A number of other factors can play a significant role in the pathogenesis of DKD. These include, for example, oxidative stress. Activation of advanced glycation end-products (AGE) receptors, which are represented on multiple cell types in the kidneys, induces the production of numerous cytokines. Hyperglycemia causes increased formation of AGE and activates protein kinase C, resulting in decreased production of endothelial nitric oxide synthase and increased levels of the endothelin 1, Angiopoietins 2, and vascular endothelial growth factor. Furthermore, hyperglycemia, angiotensin II, and AGE can activate macrophages, which are rich in cytokines and tumor necrosis factor. The net effect of these different pathways leads to endothelial instability, increased vascular proliferation, renal hypertrophy, podocyte injury, tubular epithelial cell injury, and increased cytokine production [6].

The structural changes of DKD start with thickening of the glomerular basement membrane followed by mesangial matrix expansion and foot process effacement [7]. Segmental mesangiolysis and Kimmelstiel–Wilson nodules are signs of DKD progression [8]. Interstitial fibrosis and global sclerosis develop in later DKD stages.

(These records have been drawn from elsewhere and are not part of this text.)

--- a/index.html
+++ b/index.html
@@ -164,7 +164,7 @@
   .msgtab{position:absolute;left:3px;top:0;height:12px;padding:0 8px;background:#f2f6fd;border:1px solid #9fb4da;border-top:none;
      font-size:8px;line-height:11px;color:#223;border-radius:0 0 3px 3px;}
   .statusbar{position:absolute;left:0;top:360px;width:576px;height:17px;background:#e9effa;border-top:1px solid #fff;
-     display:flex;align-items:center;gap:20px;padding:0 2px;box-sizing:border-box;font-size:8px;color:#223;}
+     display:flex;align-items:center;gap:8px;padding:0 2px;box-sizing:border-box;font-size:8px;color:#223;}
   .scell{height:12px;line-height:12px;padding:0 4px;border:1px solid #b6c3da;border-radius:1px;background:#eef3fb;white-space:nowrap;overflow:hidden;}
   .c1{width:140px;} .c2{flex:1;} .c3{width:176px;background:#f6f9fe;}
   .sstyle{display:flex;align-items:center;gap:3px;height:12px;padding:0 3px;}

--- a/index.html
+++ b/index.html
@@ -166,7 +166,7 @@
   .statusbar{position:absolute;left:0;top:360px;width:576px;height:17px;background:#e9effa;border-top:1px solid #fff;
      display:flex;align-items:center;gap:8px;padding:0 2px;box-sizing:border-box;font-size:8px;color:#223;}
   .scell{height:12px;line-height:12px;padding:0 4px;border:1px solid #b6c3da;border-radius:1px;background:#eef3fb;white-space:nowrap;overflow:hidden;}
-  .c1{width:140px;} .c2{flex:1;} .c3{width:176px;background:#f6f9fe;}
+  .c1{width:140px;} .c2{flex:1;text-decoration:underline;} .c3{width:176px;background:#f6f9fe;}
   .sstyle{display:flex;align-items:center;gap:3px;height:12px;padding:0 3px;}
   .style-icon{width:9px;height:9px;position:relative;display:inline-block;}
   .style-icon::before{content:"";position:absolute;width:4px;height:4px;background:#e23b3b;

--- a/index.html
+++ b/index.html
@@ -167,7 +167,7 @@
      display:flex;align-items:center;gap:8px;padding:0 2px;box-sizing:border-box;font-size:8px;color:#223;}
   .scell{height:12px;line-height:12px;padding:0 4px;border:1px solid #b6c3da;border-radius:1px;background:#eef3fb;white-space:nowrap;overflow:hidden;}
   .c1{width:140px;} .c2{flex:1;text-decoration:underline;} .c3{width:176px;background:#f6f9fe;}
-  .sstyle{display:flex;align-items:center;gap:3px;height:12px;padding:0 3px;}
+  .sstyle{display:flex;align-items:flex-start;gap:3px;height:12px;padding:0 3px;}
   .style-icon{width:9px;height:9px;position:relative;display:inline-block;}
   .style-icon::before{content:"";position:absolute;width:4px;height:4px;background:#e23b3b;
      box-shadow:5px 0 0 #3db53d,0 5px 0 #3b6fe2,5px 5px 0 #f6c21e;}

Intensive glycemic control is critical in the prevention of DKD in the early course of the disease. However, a number of studies have shown that intensive glucose control may not reduce the risk of CKD progression or cardiovascular mortality in advanced stages of DKD [9]. The KDIGO guidelines recommend a target HbA1c ranging from < 6.5 to < 8.0%, with the choice of an exact target guided by the extent of hypoglycemia risk in each patient [10].

For glycemic control, current guidelines suggest using both metformin and sodium-glucose cotransporter 2 inhibitors for patients with DKD and GFR > 30 ml/min per 1.73 m² [10]. Glucagon-like peptide-1 receptor agonists can be added to manage hyperglycemia if needed [10]. Uncontrolled hypertension can worsen DKD and increase the risk of progression to ESKD. The KDIGO guidelines recommend using an angiotensin-converting enzyme inhibitor (ACEi) or an angiotensin receptor blocker (ARB) to maintain blood pressure below 130/80 mmHg in all patients with CKD and albuminuria regardless of their diabetic status. Prior studies showed that ACEis and ARBs offer kidney protection by lowering proteinuria and slowing the rate of CKD progression [10]. Combination regimens with ACEis and ARBs are not recommended due to an increased risk of acute kidney injury and hyperkalemia.

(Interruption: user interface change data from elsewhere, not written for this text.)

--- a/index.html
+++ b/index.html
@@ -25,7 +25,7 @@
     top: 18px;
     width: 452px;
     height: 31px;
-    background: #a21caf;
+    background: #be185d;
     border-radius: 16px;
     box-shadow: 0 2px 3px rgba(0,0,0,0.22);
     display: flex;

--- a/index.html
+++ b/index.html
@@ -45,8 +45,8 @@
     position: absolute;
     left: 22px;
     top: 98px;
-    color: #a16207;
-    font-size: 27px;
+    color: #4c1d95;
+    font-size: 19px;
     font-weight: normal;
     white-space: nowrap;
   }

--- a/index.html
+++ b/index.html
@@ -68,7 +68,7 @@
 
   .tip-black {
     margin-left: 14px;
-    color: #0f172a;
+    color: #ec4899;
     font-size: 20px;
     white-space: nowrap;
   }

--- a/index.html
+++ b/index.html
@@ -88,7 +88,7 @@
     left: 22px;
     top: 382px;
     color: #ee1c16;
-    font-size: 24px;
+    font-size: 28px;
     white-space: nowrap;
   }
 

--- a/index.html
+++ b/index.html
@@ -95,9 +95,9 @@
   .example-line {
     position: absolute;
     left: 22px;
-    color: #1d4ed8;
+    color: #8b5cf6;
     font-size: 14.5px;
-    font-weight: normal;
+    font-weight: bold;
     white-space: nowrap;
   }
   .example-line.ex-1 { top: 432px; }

Regarding the non-pharmacological therapies, KDIGO guidelines recommend the implementation of lifestyle modification among DKD patients, including low sodium intake (< 2 g/day), maintaining a protein intake of 0.8 g/kg/day for patients who are not on dialysis, and moderate-intensity physical activity for a cumulative duration of at least 150 min per week as tolerated [10].